[Detected change data]
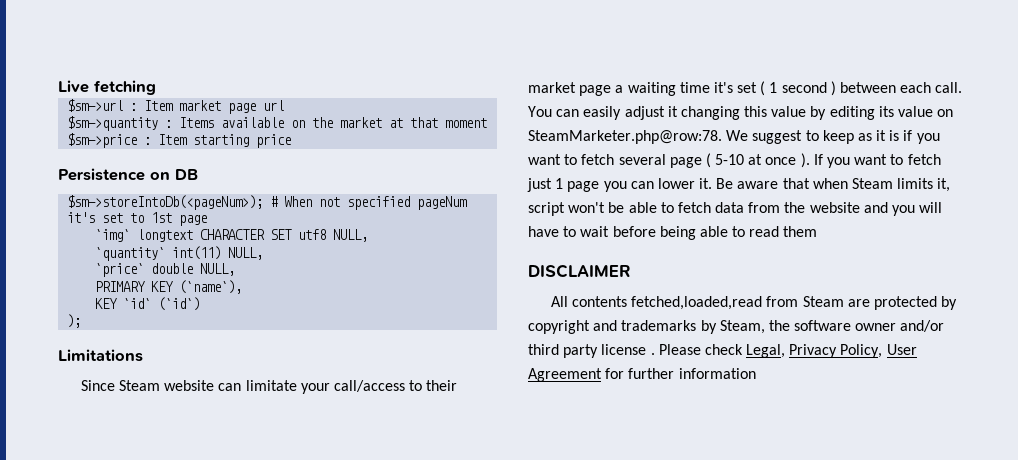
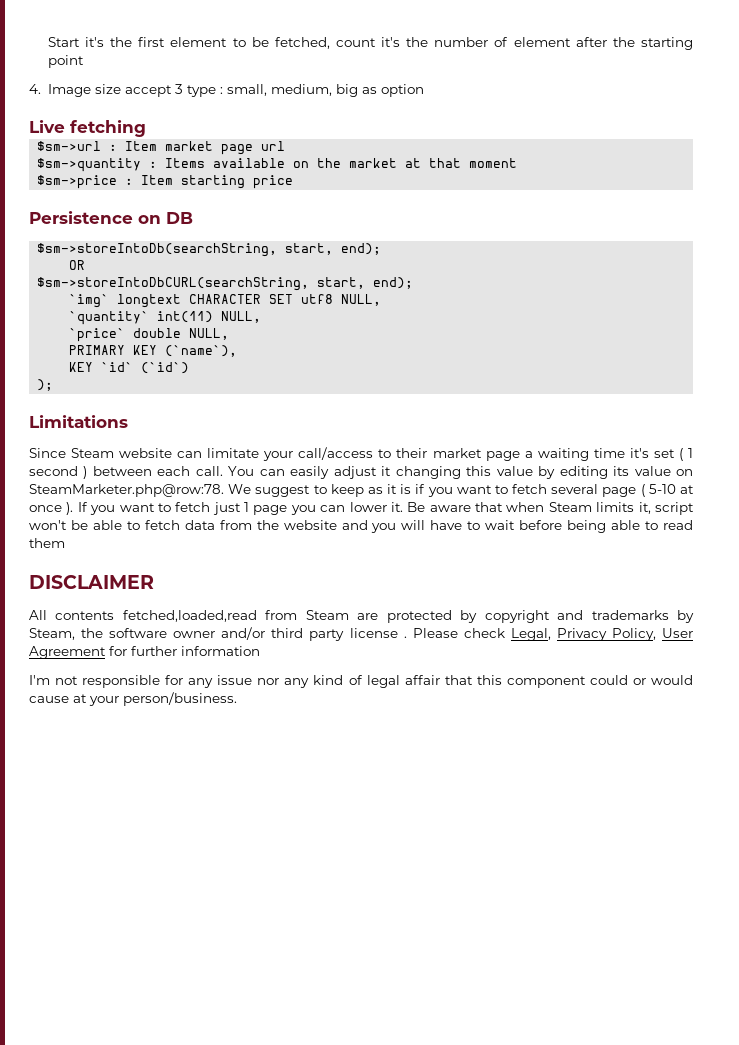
(58, 86) none -> [47,37,693,50] [47,55,84,68] [29,84,424,97] Start it's the first element to be fetched, count it's the number of element after the starting point // 4. Image size accept 3 type : small, medium, big as option //
[67,195,468,210] [67,212,208,226] $sm->storeIntoDb(<pageNum>); # When not specified pageNum it's set to 1st page -> [37,243,382,257] [69,260,86,270] [37,277,414,291] $sm->storeIntoDb(searchString, start, end); // OR // $sm->storeIntoDbCURL(searchString, start, end);
(756, 373) none -> [29,675,693,688] [29,692,237,706] // I'm not responsible for any issue nor any kind of legal affair that this component could or would cause at your person/business.

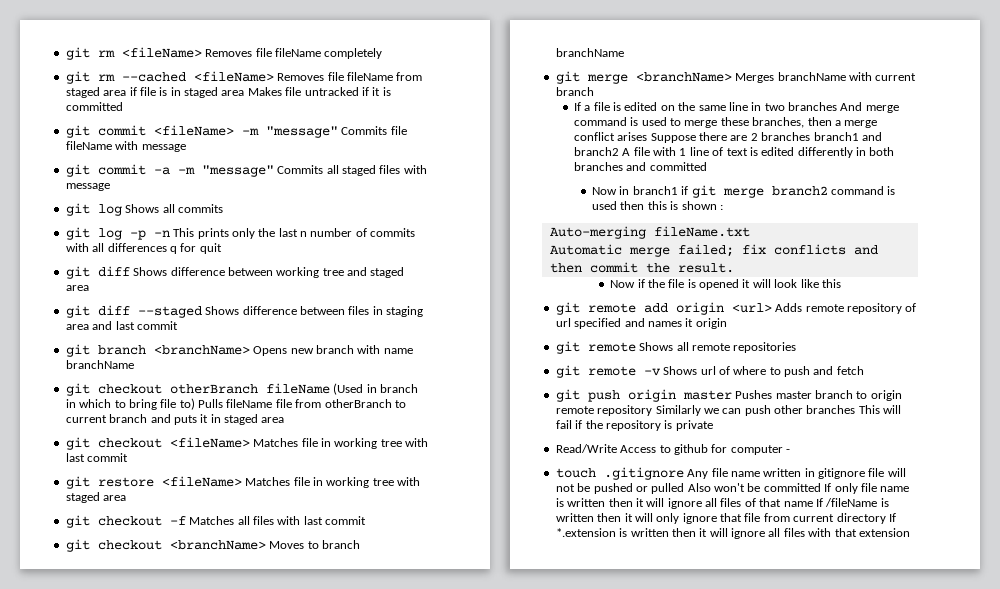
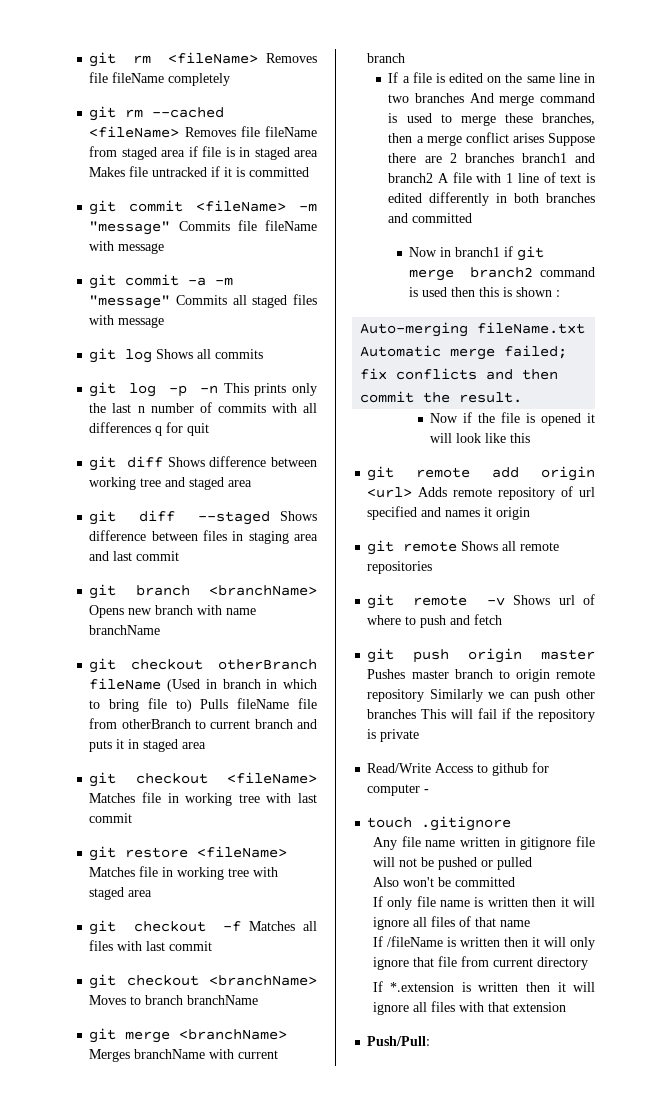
(684, 473) none -> (512, 823) //
(685, 488) none -> (532, 863) //
(821, 487) none -> (515, 882) //
(813, 504) none -> (530, 923) //
(886, 518) none -> (588, 963) //
(910, 532) none -> [367,1036,431,1046] // Push/Pull:

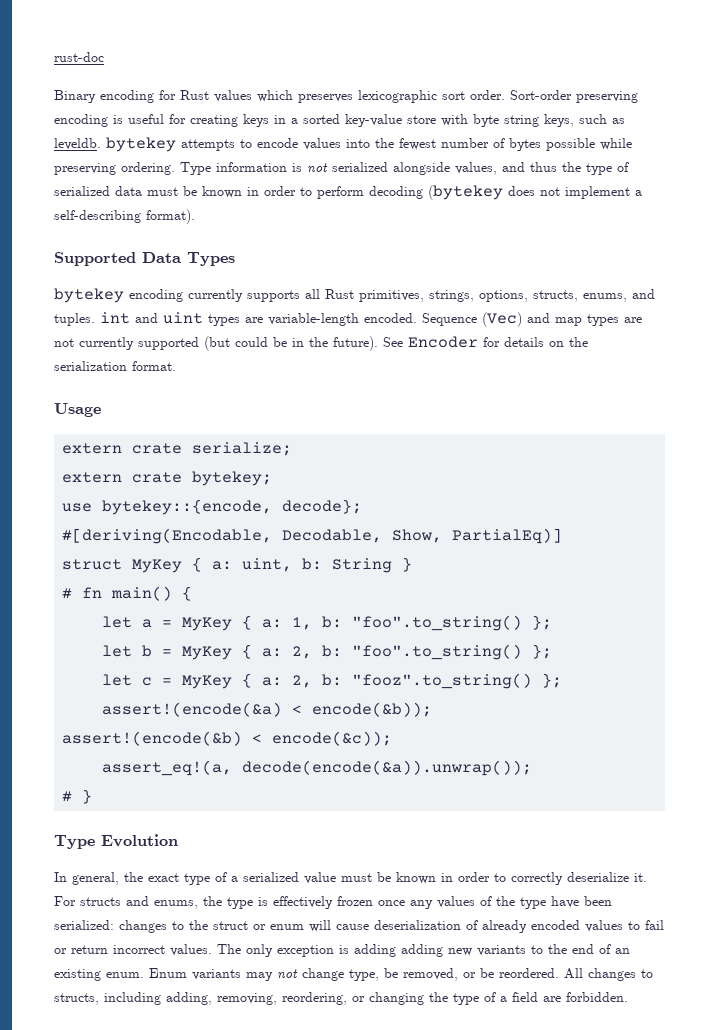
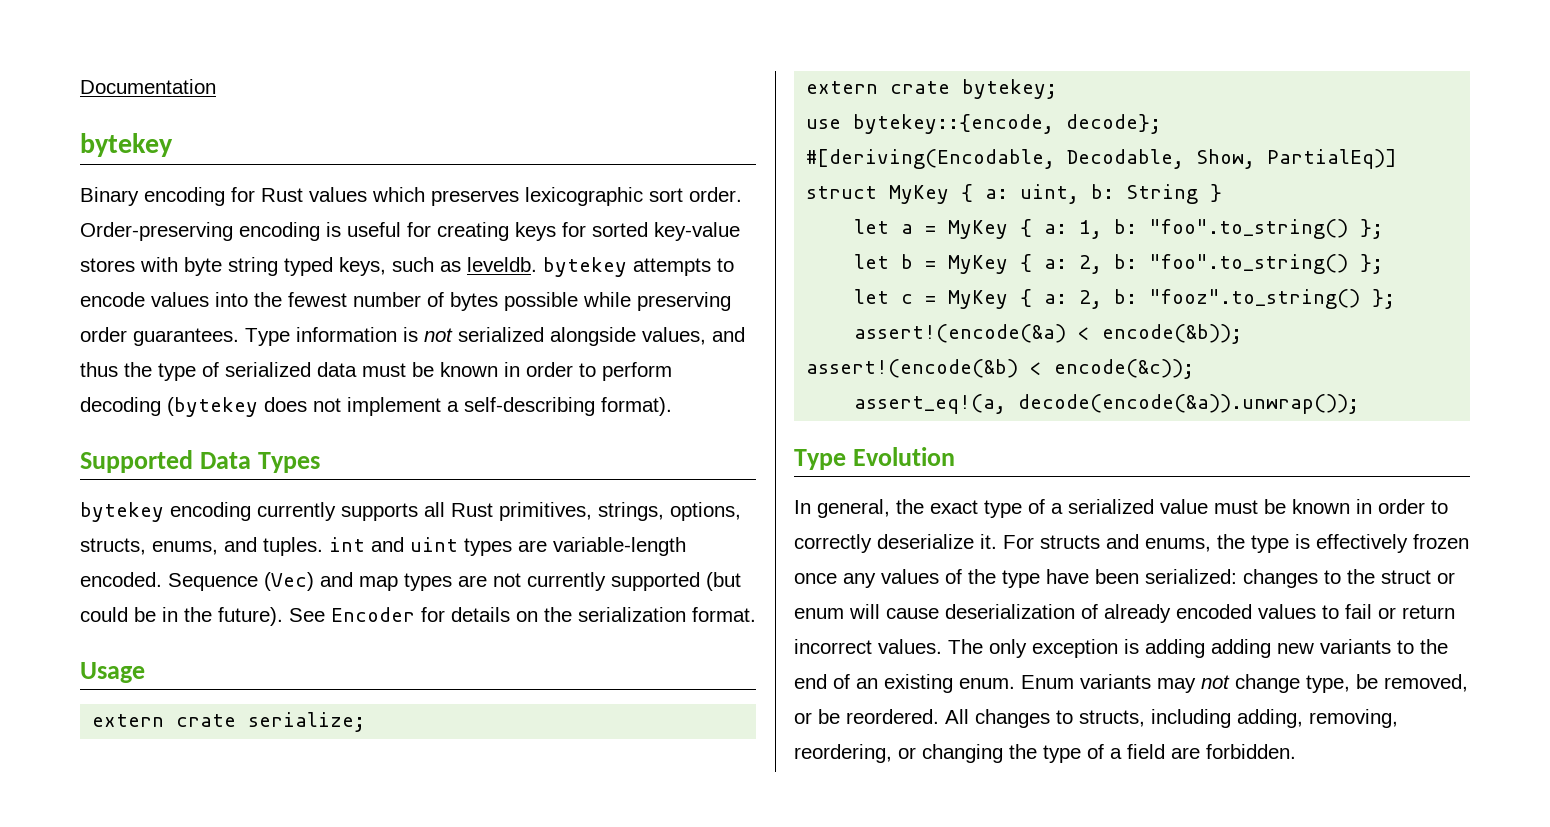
[54,52,104,62] rust-doc -> [80,79,216,94] [80,133,173,157] Documentation // bytekey
[510,90,638,103] Sort-order preserving -> [80,222,233,241] Order-preserving
[274,115,298,124] in a -> [562,222,586,237] for
[407,115,436,124] store -> [80,258,135,272] stores
(539, 121) none -> [284,257,333,276] typed
[121,162,175,175] ordering. -> [80,327,239,346] order guarantees.
[62,586,193,601] // # fn main() { -> (1223, 193) none
[62,789,93,804] // # } -> (1360, 404) none

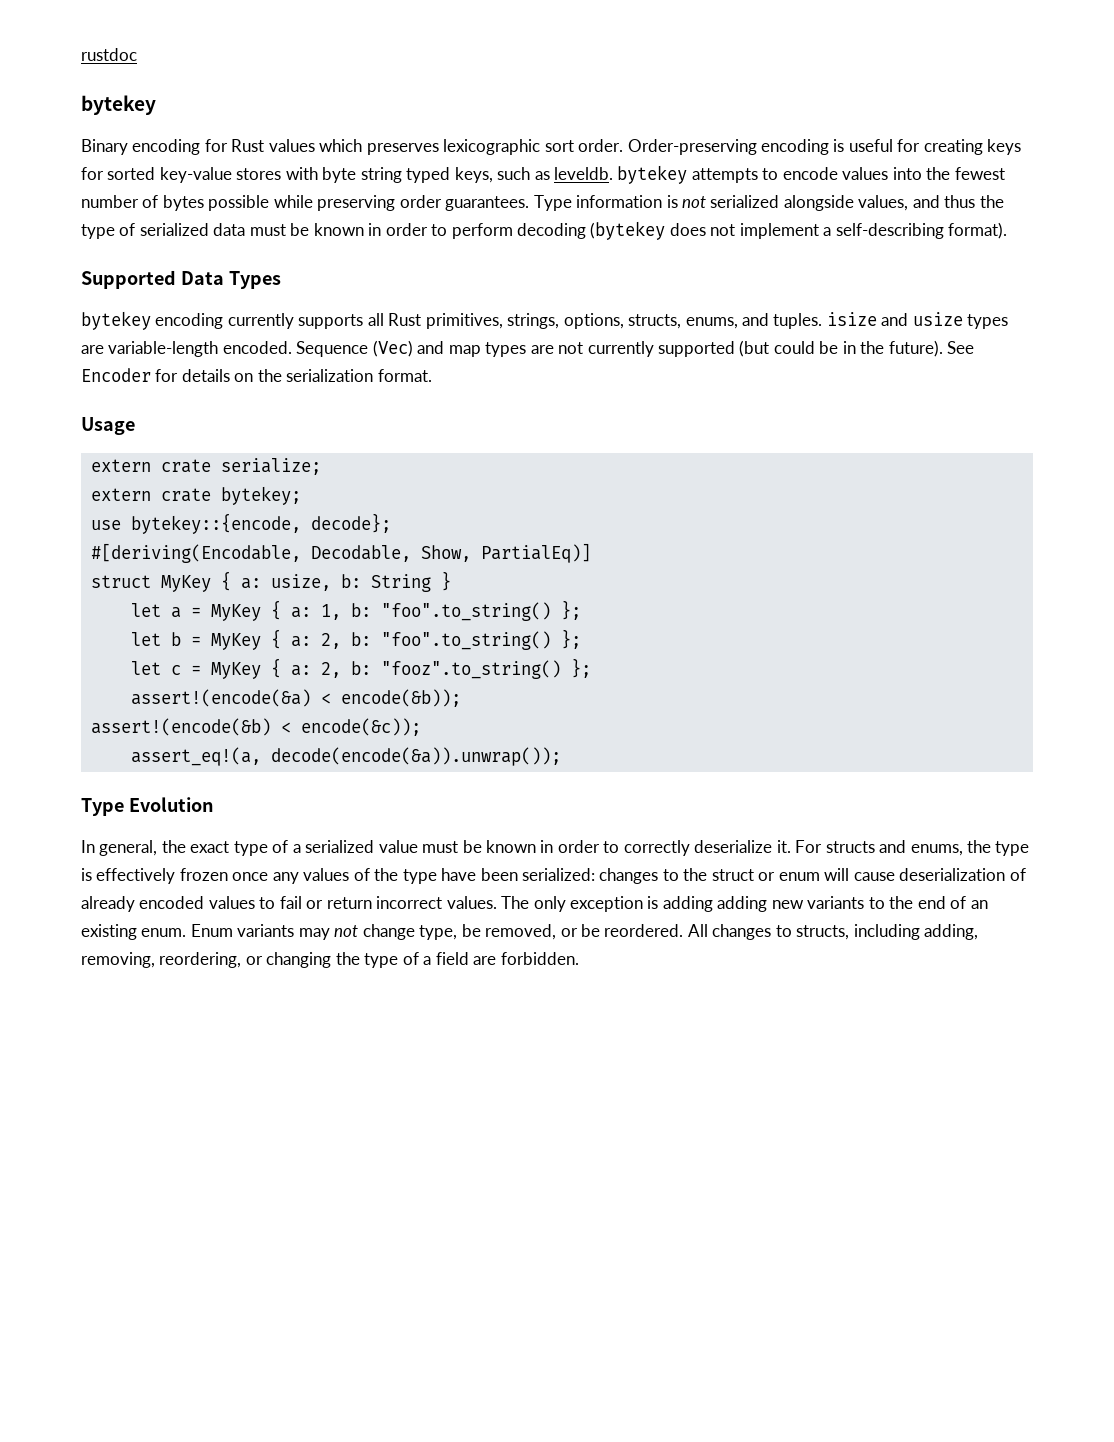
[80,79,216,94] Documentation -> [81,48,137,61] rustdoc
[329,537,458,552] int and uint -> [826,312,963,326] isize and usize
[1020,184,1080,204] uint, -> [270,574,331,591] usize,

EXERCISE PROMPT:
The entries above are to be returned exactly, without their pictures.

EXERCISE RESULT:
(58, 86) none -> [47,37,693,50] [47,55,84,68] [29,84,424,97] Start it's the first element to be fetched, count it's the number of element after the starting point // 4. Image size accept 3 type : small, medium, big as option //
[67,195,468,210] [67,212,208,226] $sm->storeIntoDb(<pageNum>); # When not specified pageNum it's set to 1st page -> [37,243,382,257] [69,260,86,270] [37,277,414,291] $sm->storeIntoDb(searchString, start, end); // OR // $sm->storeIntoDbCURL(searchString, start, end);
(756, 373) none -> [29,675,693,688] [29,692,237,706] // I'm not responsible for any issue nor any kind of legal affair that this component could or would cause at your person/business.

(684, 473) none -> (512, 823) //
(685, 488) none -> (532, 863) //
(821, 487) none -> (515, 882) //
(813, 504) none -> (530, 923) //
(886, 518) none -> (588, 963) //
(910, 532) none -> [367,1036,431,1046] // Push/Pull:

[54,52,104,62] rust-doc -> [80,79,216,94] [80,133,173,157] Documentation // bytekey
[510,90,638,103] Sort-order preserving -> [80,222,233,241] Order-preserving
[274,115,298,124] in a -> [562,222,586,237] for
[407,115,436,124] store -> [80,258,135,272] stores
(539, 121) none -> [284,257,333,276] typed
[121,162,175,175] ordering. -> [80,327,239,346] order guarantees.
[62,586,193,601] // # fn main() { -> (1223, 193) none
[62,789,93,804] // # } -> (1360, 404) none

[80,79,216,94] Documentation -> [81,48,137,61] rustdoc
[329,537,458,552] int and uint -> [826,312,963,326] isize and usize
[1020,184,1080,204] uint, -> [270,574,331,591] usize,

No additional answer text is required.